◆ THE PROBLEM ◆
This exercise calls for every record to be returned exactly, with pictures removed.

◆ SUPPLIED ENTRIES ◆
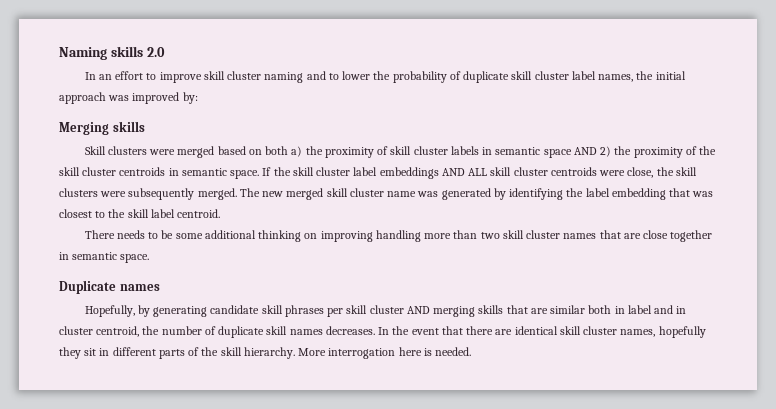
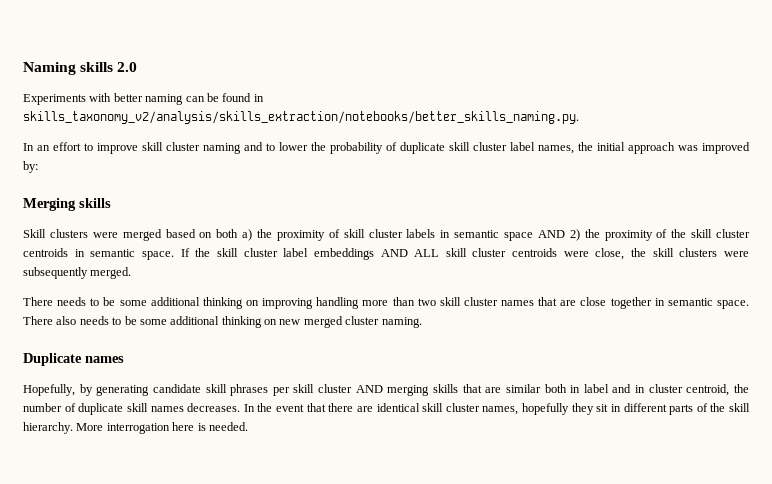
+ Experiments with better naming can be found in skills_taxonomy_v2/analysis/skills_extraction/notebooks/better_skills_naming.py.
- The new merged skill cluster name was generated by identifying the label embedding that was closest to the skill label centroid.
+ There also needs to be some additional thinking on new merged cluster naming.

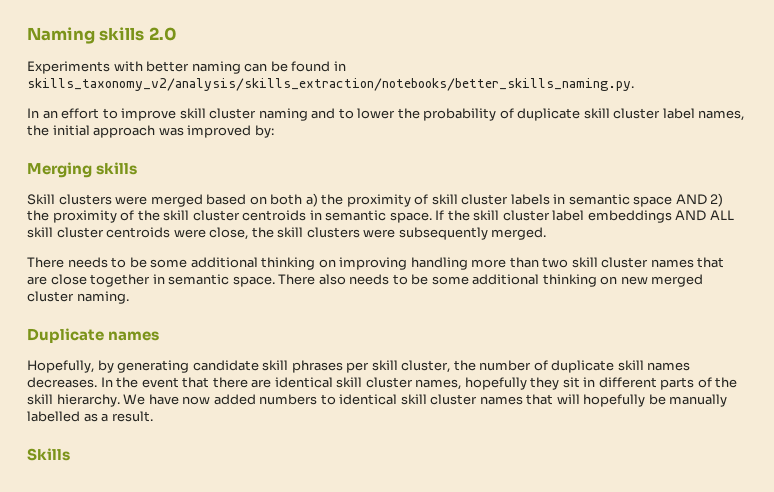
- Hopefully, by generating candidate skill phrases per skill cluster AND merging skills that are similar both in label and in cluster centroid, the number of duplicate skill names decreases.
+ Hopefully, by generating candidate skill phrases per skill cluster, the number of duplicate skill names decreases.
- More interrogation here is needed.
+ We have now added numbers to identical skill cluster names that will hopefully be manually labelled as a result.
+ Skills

◆ TASK RESPONSE ◆
+ Experiments with better naming can be found in skills_taxonomy_v2/analysis/skills_extraction/notebooks/better_skills_naming.py.
- The new merged skill cluster name was generated by identifying the label embedding that was closest to the skill label centroid.
+ There also needs to be some additional thinking on new merged cluster naming.

- Hopefully, by generating candidate skill phrases per skill cluster AND merging skills that are similar both in label and in cluster centroid, the number of duplicate skill names decreases.
+ Hopefully, by generating candidate skill phrases per skill cluster, the number of duplicate skill names decreases.
- More interrogation here is needed.
+ We have now added numbers to identical skill cluster names that will hopefully be manually labelled as a result.
+ Skills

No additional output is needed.